**** DATA FOR PROCESSING

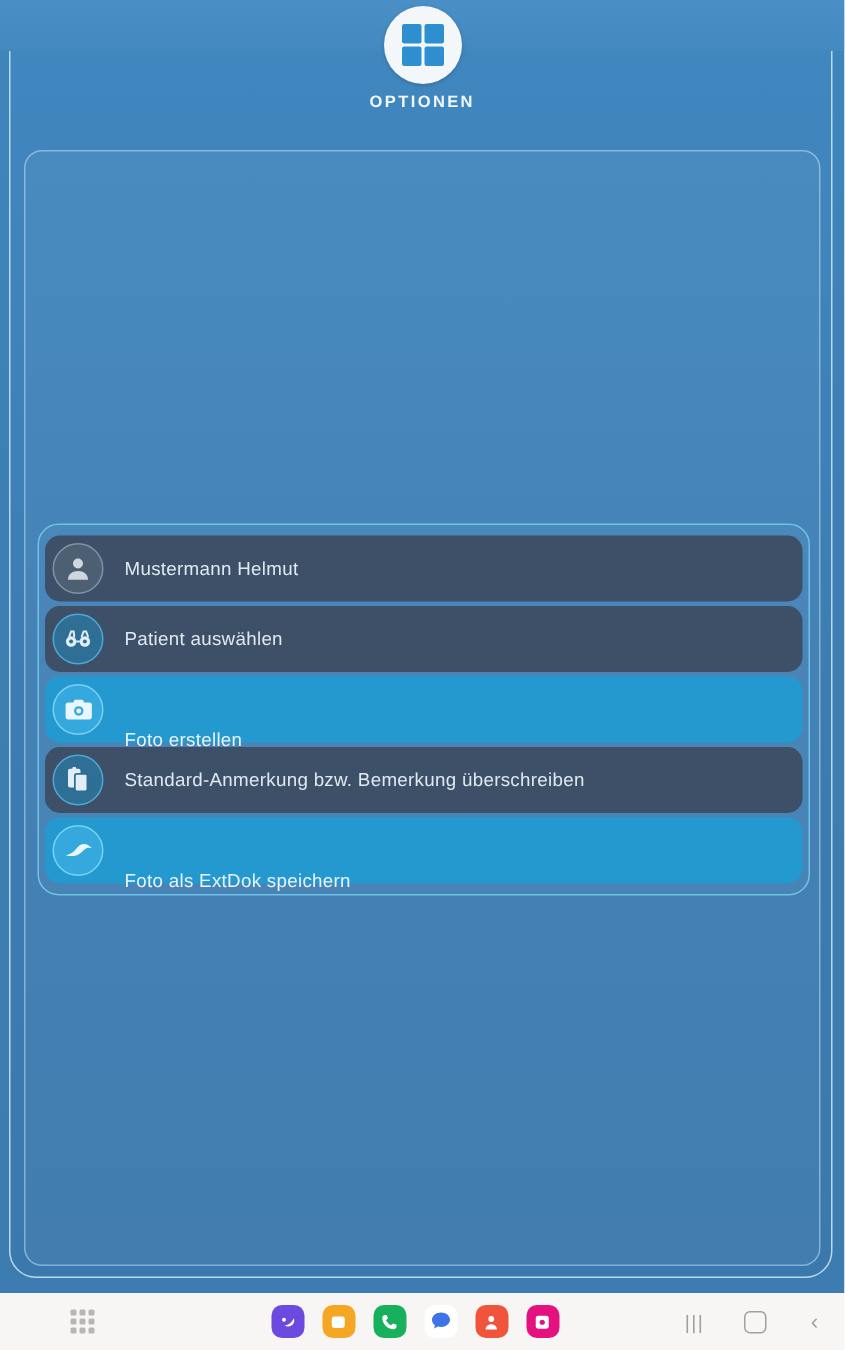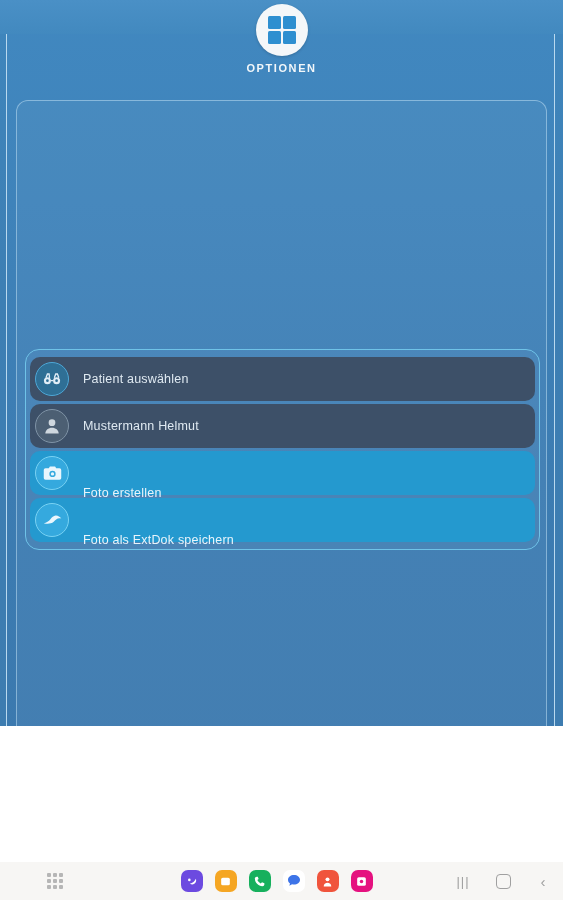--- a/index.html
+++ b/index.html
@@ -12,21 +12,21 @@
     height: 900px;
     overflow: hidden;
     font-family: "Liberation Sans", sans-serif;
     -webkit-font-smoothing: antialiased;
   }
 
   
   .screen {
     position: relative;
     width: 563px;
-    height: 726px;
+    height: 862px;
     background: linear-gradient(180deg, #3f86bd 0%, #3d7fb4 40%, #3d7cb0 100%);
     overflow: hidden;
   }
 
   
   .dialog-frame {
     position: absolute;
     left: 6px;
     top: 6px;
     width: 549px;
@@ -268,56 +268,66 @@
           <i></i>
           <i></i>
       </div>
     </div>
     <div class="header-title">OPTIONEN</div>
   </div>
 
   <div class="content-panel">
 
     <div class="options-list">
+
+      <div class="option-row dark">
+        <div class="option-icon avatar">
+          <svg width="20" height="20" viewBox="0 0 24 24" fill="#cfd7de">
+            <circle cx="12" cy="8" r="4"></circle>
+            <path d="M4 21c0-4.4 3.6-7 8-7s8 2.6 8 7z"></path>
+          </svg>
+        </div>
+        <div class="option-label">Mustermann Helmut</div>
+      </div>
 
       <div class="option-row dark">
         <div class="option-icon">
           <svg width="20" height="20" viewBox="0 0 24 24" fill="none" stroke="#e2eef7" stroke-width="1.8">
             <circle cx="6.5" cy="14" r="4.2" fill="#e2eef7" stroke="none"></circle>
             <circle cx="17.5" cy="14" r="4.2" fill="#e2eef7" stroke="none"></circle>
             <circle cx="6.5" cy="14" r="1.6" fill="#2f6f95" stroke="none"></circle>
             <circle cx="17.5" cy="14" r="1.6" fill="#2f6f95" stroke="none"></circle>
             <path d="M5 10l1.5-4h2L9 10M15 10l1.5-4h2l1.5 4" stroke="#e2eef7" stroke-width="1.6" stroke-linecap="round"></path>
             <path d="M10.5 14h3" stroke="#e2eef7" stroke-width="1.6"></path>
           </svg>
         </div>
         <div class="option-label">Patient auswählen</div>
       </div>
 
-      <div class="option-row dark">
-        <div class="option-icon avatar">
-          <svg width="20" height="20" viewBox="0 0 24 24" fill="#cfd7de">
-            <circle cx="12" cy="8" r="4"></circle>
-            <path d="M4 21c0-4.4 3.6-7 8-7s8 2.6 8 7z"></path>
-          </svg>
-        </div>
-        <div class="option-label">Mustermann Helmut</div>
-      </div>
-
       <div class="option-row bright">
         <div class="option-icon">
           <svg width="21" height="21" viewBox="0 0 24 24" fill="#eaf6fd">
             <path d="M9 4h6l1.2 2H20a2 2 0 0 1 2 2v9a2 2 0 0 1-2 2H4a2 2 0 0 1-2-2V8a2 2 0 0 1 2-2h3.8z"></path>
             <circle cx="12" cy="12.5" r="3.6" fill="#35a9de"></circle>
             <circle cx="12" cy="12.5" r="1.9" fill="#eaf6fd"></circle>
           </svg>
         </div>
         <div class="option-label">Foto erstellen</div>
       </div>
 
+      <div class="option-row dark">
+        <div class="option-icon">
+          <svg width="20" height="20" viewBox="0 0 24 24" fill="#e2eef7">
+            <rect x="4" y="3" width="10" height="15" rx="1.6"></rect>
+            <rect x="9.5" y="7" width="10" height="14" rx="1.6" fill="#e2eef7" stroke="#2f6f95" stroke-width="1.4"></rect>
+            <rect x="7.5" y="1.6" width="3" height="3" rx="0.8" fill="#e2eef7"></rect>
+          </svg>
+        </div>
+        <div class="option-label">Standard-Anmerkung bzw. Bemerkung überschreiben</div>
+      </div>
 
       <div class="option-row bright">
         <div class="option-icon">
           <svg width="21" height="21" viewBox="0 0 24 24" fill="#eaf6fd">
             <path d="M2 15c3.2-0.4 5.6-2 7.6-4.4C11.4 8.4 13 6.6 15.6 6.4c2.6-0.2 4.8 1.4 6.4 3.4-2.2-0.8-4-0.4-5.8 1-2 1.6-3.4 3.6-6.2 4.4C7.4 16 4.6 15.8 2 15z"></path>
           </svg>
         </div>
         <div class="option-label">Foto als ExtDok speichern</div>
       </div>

********
**** DATA FOR PROCESSING

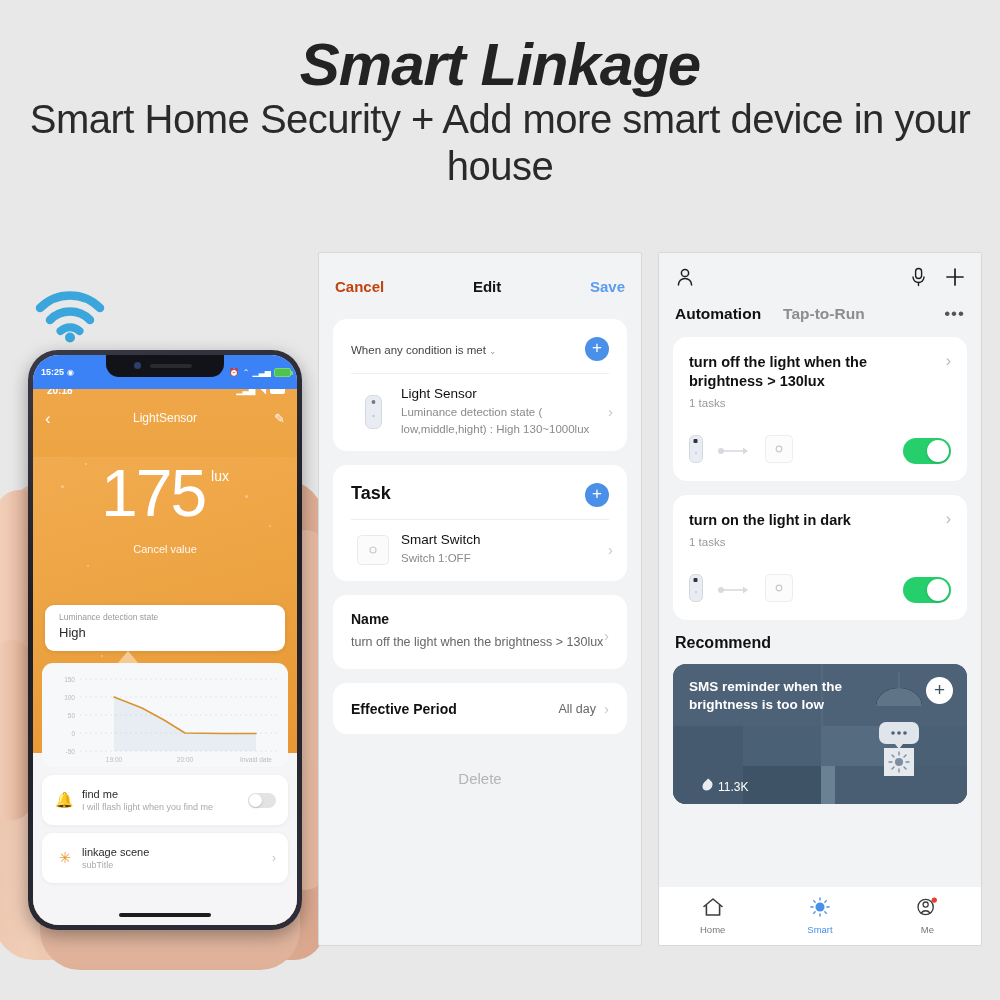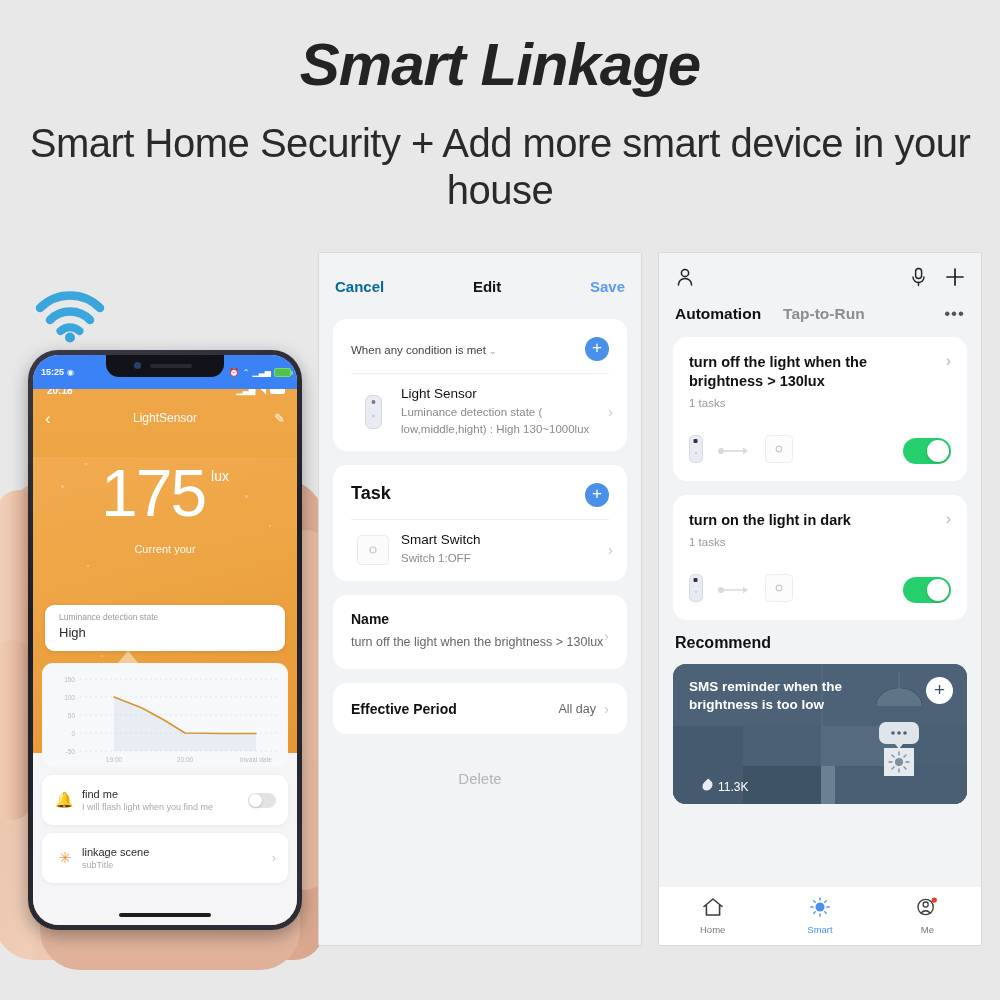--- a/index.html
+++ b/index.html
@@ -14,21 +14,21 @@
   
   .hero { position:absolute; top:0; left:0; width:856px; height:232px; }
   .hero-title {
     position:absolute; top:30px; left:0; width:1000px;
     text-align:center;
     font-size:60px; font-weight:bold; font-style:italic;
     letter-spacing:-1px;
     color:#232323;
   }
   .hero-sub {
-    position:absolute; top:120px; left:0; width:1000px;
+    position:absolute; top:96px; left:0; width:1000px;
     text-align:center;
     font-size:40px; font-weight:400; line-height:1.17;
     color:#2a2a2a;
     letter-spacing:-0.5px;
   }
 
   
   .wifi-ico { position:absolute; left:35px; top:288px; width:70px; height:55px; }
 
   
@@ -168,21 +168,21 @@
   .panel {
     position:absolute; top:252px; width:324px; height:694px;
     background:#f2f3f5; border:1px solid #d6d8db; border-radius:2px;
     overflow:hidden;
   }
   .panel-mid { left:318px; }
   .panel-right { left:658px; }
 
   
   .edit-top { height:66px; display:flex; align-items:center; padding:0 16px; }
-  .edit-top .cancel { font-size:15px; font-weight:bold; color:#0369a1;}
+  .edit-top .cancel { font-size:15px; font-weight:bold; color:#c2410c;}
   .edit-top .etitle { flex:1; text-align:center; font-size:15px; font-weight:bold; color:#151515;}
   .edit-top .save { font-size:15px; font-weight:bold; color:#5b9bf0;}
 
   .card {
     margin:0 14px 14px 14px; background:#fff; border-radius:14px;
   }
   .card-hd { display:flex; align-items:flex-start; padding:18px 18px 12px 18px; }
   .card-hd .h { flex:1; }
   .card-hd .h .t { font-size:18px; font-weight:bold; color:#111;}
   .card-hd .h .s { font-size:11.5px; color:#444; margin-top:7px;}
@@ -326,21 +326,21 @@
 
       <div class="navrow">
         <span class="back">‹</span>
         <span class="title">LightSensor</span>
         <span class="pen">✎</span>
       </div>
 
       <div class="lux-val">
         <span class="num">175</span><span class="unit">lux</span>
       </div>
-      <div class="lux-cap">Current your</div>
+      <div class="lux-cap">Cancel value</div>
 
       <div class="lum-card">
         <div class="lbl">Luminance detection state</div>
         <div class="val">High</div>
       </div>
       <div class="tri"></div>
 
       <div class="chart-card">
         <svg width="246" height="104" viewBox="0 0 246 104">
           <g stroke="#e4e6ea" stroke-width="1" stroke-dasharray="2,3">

********
**** DATA FOR PROCESSING

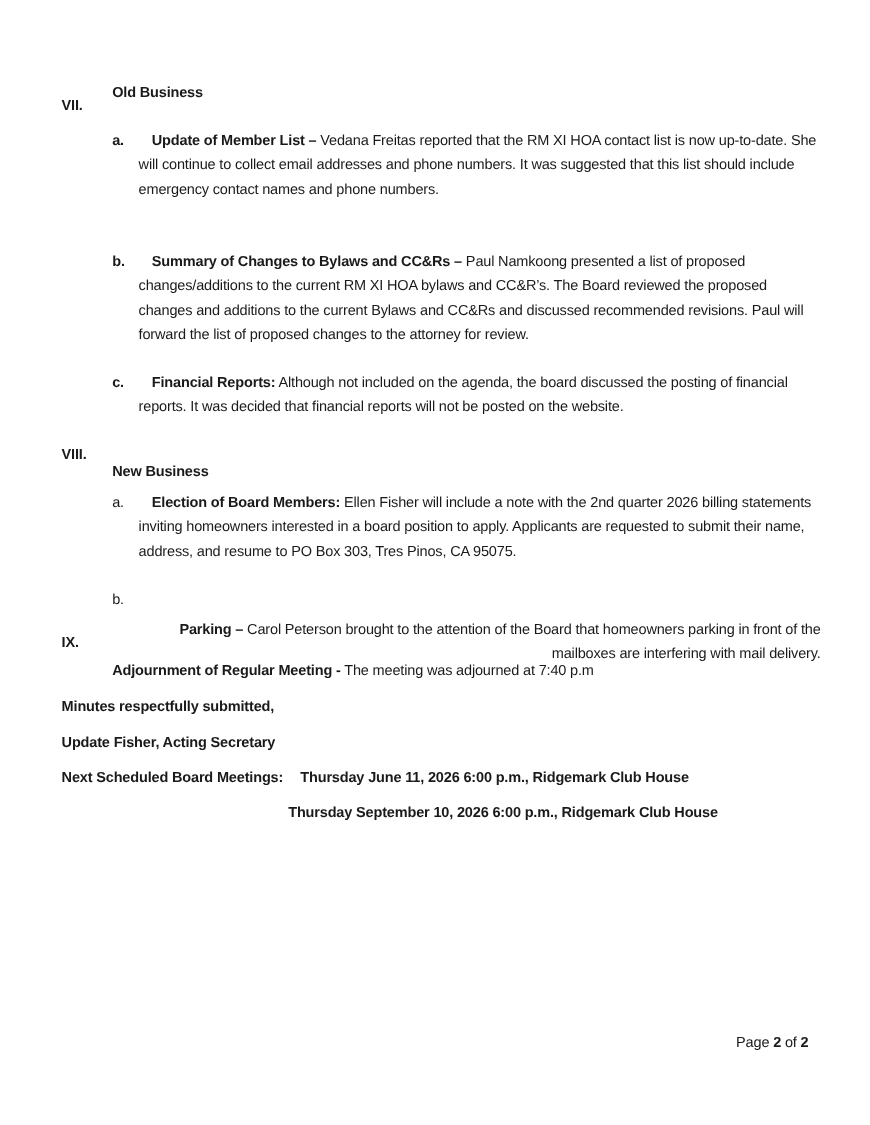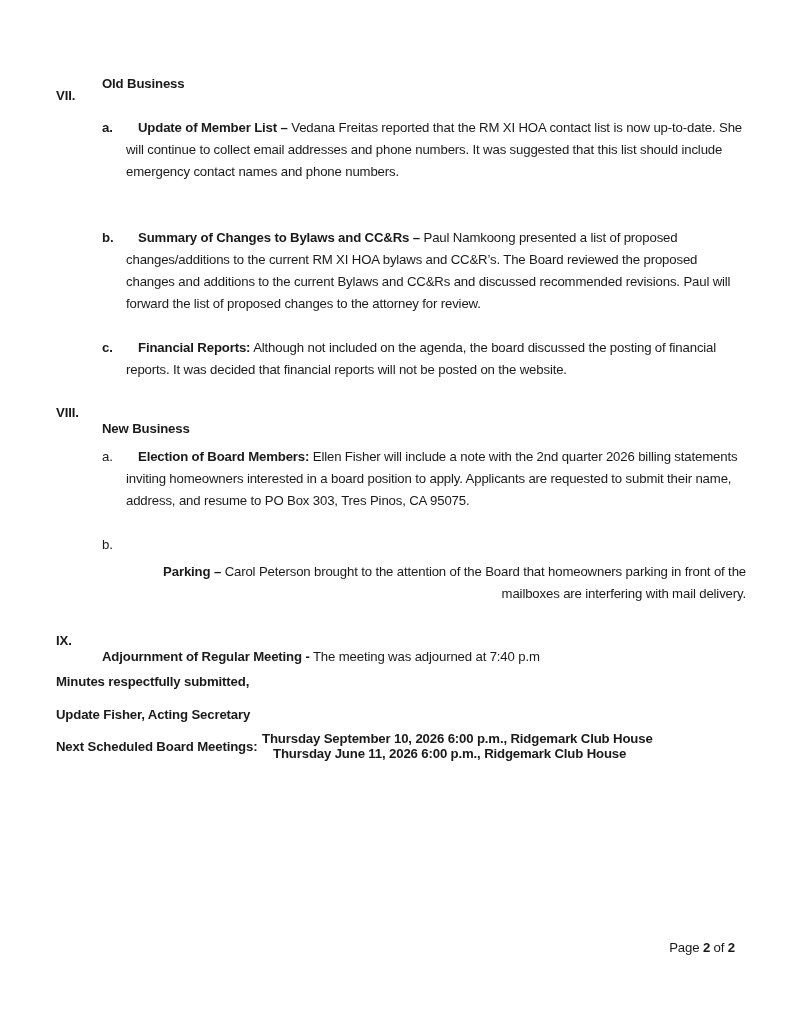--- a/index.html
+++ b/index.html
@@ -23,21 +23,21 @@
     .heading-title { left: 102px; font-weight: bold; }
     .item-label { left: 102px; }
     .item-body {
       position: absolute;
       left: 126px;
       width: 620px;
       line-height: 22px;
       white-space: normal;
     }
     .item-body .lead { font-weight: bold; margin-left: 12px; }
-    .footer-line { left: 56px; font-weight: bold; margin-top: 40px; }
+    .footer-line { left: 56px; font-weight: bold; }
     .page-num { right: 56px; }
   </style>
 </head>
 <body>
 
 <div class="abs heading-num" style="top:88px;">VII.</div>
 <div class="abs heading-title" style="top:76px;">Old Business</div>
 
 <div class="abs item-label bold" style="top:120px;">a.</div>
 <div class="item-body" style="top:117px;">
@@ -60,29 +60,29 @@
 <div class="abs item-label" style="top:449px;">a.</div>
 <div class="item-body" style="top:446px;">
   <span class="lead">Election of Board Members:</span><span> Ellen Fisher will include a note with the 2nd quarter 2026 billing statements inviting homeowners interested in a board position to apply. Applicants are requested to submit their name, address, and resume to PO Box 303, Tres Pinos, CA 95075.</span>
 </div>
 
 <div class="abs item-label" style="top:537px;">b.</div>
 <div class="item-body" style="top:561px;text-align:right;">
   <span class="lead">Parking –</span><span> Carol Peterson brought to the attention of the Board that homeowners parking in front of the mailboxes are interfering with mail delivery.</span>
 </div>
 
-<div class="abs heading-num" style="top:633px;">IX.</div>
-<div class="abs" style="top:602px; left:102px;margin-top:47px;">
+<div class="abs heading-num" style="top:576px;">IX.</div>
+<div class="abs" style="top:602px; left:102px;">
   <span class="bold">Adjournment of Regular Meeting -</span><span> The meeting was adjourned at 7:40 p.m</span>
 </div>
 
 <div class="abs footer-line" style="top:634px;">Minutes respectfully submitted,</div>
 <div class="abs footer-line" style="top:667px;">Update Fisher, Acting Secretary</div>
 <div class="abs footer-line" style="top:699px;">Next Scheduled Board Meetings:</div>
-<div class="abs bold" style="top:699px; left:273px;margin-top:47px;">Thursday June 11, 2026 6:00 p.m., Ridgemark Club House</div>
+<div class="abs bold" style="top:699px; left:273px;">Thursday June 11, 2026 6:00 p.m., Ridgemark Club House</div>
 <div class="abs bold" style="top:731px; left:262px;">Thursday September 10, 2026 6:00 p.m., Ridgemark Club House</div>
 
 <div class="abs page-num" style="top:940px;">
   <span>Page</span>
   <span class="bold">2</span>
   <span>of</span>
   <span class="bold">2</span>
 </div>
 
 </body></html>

********

▶ **WHAT YOU WILL DO**: Go through the records above and, whenever a line includes the word "card", copy it.

▶ **RESULT FOR THIS TASK**:
   .card {
   .card-hd { display:flex; align-items:flex-start; padding:18px 18px 12px 18px; }
   .card-hd .h { flex:1; }
   .card-hd .h .t { font-size:18px; font-weight:bold; color:#111;}
   .card-hd .h .s { font-size:11.5px; color:#444; margin-top:7px;}
       <div class="lum-card">
       <div class="chart-card">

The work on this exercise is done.